Леонид Иванов - новые времена - новые заботы
— На эту тему мы тут много дискуссий провели, — начал Григорьев. — На открытом партийном собрании дважды обсуждали молодежную проблему, с комсомолом советовались, с учителями. Помните, мы предлагали установить должность заместителя директора по культуре? Дали нам эту должность, вот только где подобрать человека, чтобы сам был, как тут у нас говорят, и культурный, и физкультурный… Без помощи города, видимо, не обойтись, таких людей надо где-то готовить, такие кадры теперь нужны больше, чем агрономы…
— Ну, и что же все-таки решили после всех дискуссий?
— План мы приняли такой… — Григорьев вышел из-за стола, подошел к Павлову и, жестикулируя обеими руками, начал рассказывать.
Оказывается, здесь уже разработана пятилетка по быту и культуре. Развертывается строительство своеобразного лагеря, в который на все лето будут вывозить ребятишек.

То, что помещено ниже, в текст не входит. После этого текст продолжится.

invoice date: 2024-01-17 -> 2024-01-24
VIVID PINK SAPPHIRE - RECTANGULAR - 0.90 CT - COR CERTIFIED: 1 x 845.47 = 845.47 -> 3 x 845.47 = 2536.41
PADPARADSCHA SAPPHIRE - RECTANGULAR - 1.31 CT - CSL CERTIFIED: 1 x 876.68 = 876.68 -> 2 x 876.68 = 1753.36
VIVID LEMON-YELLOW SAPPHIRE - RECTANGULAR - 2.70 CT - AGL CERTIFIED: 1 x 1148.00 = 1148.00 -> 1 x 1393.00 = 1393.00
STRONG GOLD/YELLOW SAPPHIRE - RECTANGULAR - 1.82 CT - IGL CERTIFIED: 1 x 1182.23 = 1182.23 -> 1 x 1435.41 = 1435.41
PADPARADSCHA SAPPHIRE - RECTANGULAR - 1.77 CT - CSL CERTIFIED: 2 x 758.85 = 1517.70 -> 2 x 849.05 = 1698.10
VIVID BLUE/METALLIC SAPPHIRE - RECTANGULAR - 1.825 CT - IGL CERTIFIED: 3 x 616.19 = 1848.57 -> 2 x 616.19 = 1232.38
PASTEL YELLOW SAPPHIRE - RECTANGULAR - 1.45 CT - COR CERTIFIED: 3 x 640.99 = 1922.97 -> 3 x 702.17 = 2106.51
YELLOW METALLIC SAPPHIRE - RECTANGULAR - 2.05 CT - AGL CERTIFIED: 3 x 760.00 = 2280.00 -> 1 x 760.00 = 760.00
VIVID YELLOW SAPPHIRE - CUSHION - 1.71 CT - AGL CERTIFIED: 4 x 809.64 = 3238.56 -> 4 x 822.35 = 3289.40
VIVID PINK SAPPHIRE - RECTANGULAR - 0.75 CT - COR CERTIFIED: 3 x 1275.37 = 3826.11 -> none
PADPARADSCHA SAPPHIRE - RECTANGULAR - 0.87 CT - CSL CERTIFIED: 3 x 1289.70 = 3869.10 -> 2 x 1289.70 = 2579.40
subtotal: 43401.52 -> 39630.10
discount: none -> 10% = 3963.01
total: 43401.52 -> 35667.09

Малых — с детсадами, а школьников — на свой режим, так чтобы отдых и физкультурные занятия сочетались у них с трудовым воспитанием: вблизи лагеря будут возделываться подходящие для ребячьих рук культуры. Руководить этой работой будут специально назначенные педагоги. В лагере создается искусственное озеро — и для купанья, и для разведения рыбы, которым будут заниматься сами ребята. С определенного возраста все они будут проходить курс по овладению современными машинами.
— Словом, — заключает рассказ Григорьев, — думаем организовать трудовое воспитание по-настоящему. Тут очень умные нужны наставления и наставники. И без помощи ученых-педагогов нам, конечно, не обойтись…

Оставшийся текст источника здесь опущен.